Investing for Cash Flow or Equity Growth

Stocks and Bonds for Equity Growth and Cash Flow

We have been conditioned by Wall Street’s advertising that we need to invest in stocks because it is easy and provides great equity growth over time. If you have a 401k or an IRA, you are probably already invested in stocks and bonds. If you pay attention to the value of your investments, you have most likely seen the account balance grow over the years. 

Depending on the mood of the stock market, you may have also seen massive losses. A lot of us remember the 2000, 2008, and 2020 stock market declines. It is pretty frustrating and scary to see a large percentage of your portfolio quickly evaporate due to business cycles or investor sentiments that we have no influence over. If you are close to retirement, a large decline can delay your retirement plan or result in significantly less income than you planned for. 

Investing in the stock market is a classic example of investing for the growth of equity. We buy an asset and hope that it will be more valuable in the future. The challenge comes when you need to start living off your investments. If your investments do not provide monthly cash flow, you need to start selling your assets in order to have income in which to live. 

Of course, there are dividend-paying stocks that you can invest in. The average dividend has been around 4% over the last 150 years. But, in recent years the dividend has dropped to less than 2%. There are still a few higher-yielding stocks, but they are no longer common. If your annual spending is $100k you would need a portfolio worth $5M to generate $100K in income per year at a 2% yield. That is a very large portfolio that few people have accumulated.

Investors have traditionally invested in bonds for passive income. But the ultra-low yields of bonds no longer provide a steady income in retirement. In the 1980s, bonds could yield well over 10% returns, which often would be enough to earn a living in retirement. However, with the current low yields, living off of interest from your bonds is more challenging. In 2020, the yield of the 10-year Treasury note dropped to less than 1%. With these market forces at play, it seems like most people in retirement will be forced to sell their stock and bond portfolio to live comfortably in retirement. That leads to the question that most retirees are grappling with; will I run out of money before I die?

Real Estate for Equity Growth and Cash Flow

Investing in real estate can also be broken into the same two categories; investing for cash flow or equity growth. In the real estate market, this equation is mainly driven by the location where you invest and the price of real estate compared to rents. In the 2008 financial crisis, we saw a lot of people get caught by declining home prices.
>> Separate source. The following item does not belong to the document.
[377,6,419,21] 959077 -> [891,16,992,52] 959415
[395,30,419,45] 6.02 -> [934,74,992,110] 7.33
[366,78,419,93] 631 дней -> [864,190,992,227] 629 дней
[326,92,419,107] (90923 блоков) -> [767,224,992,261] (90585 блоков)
Investors had purchased houses in rapidly appreciating markets, with the thought that they could always refinance the mortgage or sell the house at a higher price. Of course, that was an extreme example of how investing for equity growth can cause serious problems if price appreciation slows down or reverses. 

We still see investors that purchase homes or apartment buildings in expensive areas like San Francisco, New York, or similar areas in the hope that they can sell the properties later at a higher price. They may be willing to have negative cash flow while they wait for appreciation. A lot of people have made money with this approach. But, it is a risky game to play. If the projections are incorrect, the investor may be stuck with an asset that didn’t appreciate and no money was made on the investment. 

The alternative approach is to invest for cash flow. That means purchasing houses or apartment buildings where the monthly expenses and debt service are less than the income. Ideally, the investment should return between 6% and 12% annually of the invested cash in the property. So if you invest $100K in a rental property, you should earn $6-12K per year in cash flow. If your investment meets these returns, you know that the appreciation is not as important. With some improvements and rent increases, the return on the initial investment can continue to grow significantly. The best part is that your principal, i.e., the property, is still yours. You are not selling your equity to generate income. Over time, your tenants pay down the debt and your equity continues to increase.
An even better strategy is finding markets and properties that produce cash flow and appreciate in value. Because at some point you may want to sell the property to buy something bigger or exit the real estate investing business. With single-family homes, the amount of appreciation is driven by the market and comps. A rental house will typically sell for about the same price as a similar house in the neighborhood. The investor does not have a lot of ability to force appreciation on single-family homes. 

With apartment buildings, especially 5 units and above, the owner has a lot of control over the price of the property by forcing appreciation. Forcing appreciation means increasing the net income. In other words, if the owner makes improvements to the property and increases rents and reduces expenses, the monthly income increases. The value of a commercial apartment property is based on income and the market capitalization rate. So when the income increases, the value of the property increases significantly. 

Therefore, a strategy of solid cash flow and slow but steady appreciation is usually a winning combination. If you get monthly income, but the property doesn’t appreciate much, you still have money in which to live. You can wait until the property has appreciated enough and then sell it or just keep the deal and enjoy the income for years to come. 

In summary, there are various strategies for generating income from your investments. Usually, a combination of cash flow and appreciation is a winning strategy that will produce a balanced return on your investments and be less impacted by large swings in market value.